● **Description of the task**
Could you print the entries below exactly, starting at the line that contains "1990-09-02: 312.5 -> 280" and stopping after the last one?

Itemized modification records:
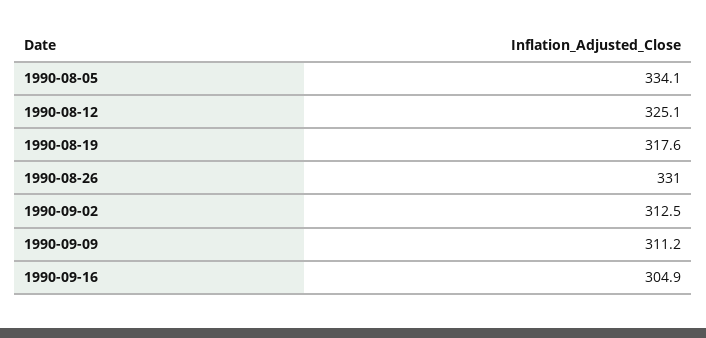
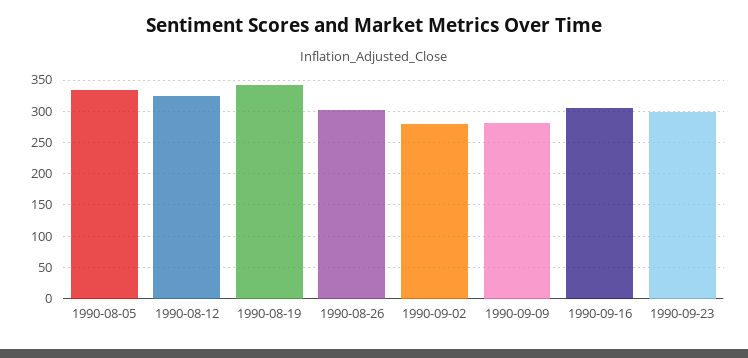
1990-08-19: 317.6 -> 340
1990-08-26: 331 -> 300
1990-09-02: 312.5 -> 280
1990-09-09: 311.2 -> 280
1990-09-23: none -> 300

● **Response for this exercise**
1990-09-02: 312.5 -> 280
1990-09-09: 311.2 -> 280
1990-09-23: none -> 300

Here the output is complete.